Pondok Pesantren Al Munawwir Gringsing - Batang

Teater Laut Jawa dalam Panggung Perang Dunia II

Sahabat Story, diantara kalian pasti ada yang pernah nonton film “Pearl Harbor” kan? Yap... film yang berkisah tentang serangan udara pesawat tempur Jepang terhadap Pangkalan Angkatan Laut Amerika Serikat di Samudera Pasifik... Sebenarnya pertempuran laut yang menggambarkan supremasi Angkatan Laut  Jepang terhadap Sekutu seperti Pearl Harbor itu, bukan satu-satunya lho selama Perang Dunia II. Karena masih ada yang lebih seru, mau tau? Biar gak penasaran, yuk kita bahas bersama-sama Teater Laut Jawa dalam Panggung Perang Dunia II

Hindia dalam Kecamuk Perang Dunia II
Pertempuran di Laut Jawa menjadi sebuah kisah tentang tragedi peperangan di laut. Sebuah titik puncak dari serangkaian bencana yang menimpa aramada laut negara-negara Sekutu di awal Perang Dunia II.

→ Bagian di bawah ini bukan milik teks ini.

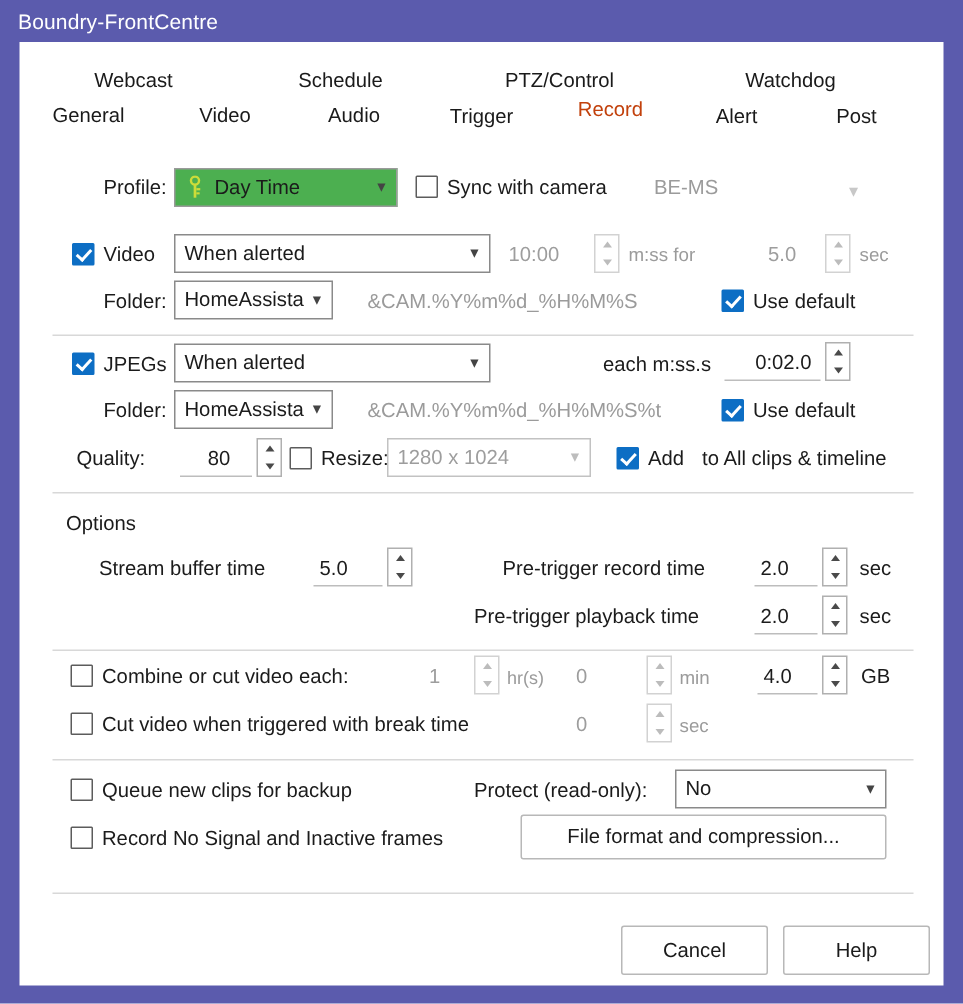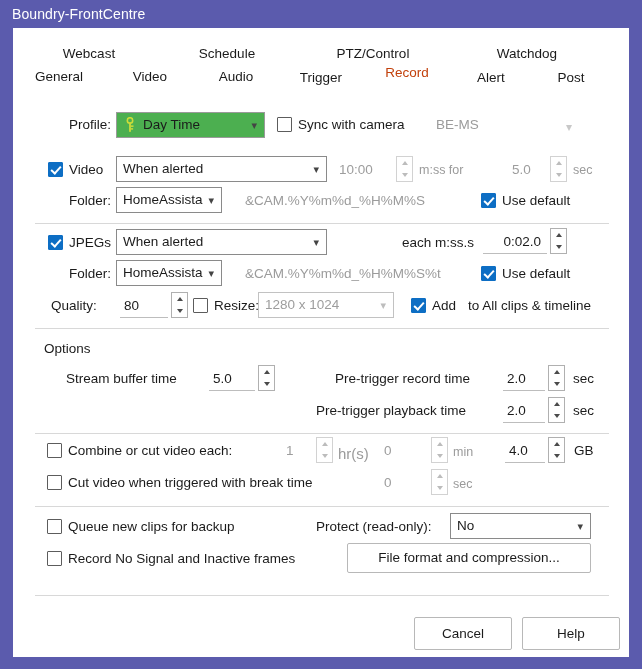"80" div.numedit { text-align: none -> center }
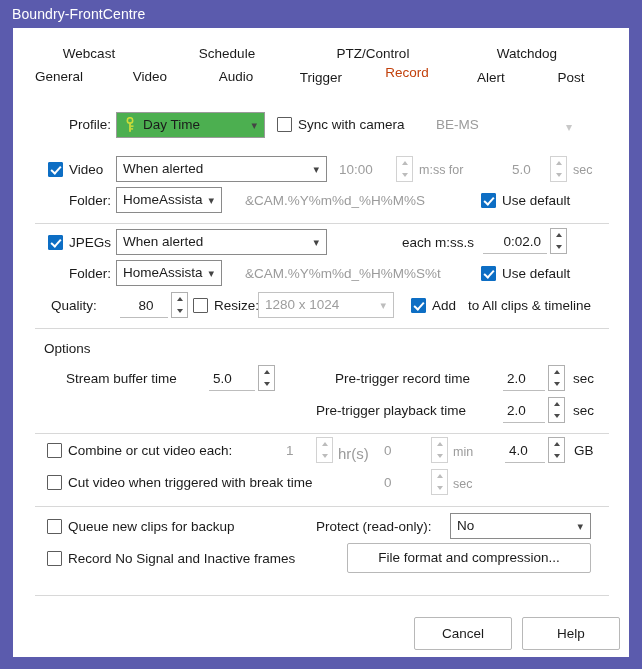"hr(s)" div.lbl { font-size: 15px -> 12px }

Dimulai dari serangan mematikan pesawat-pesawat Angkatan Laut Kekaisaran Jepang terhadap pangkalan Armada Pasifik Amerika Serikat pada tanggal 7 Desember 1941. Kehancuran kapal-kapal perang utama Sekutu di Pearl Harbor maupun tak berdayanya dua benteng terapung Inggris melawan amukan pesawat tempur Jepang di Teluk Siam membuat Jepang dengan leluasa menuju Hindia Belanda. 

Bagi Jepang, Hindia Belanda (kini Indonesia) memiliki arti yang sangat penting oleh karena kekayaan alamnya. Target yang tidak boleh terlepas oleh Negara Matahari Terbit meski ada konsekuensi mahal yang harus dibayar. Lain halnya Sekutu menyebut tanah Hindia Belanda ini sebagai Benteng Malaya. Namun karena tidak adanya kapal-kapal tangguh untuk mempertahankan kepulauan yang memanjang hingga 3000 KM ini membuat Hindia Belanda dapat dengan mudah dikuasai Jepang.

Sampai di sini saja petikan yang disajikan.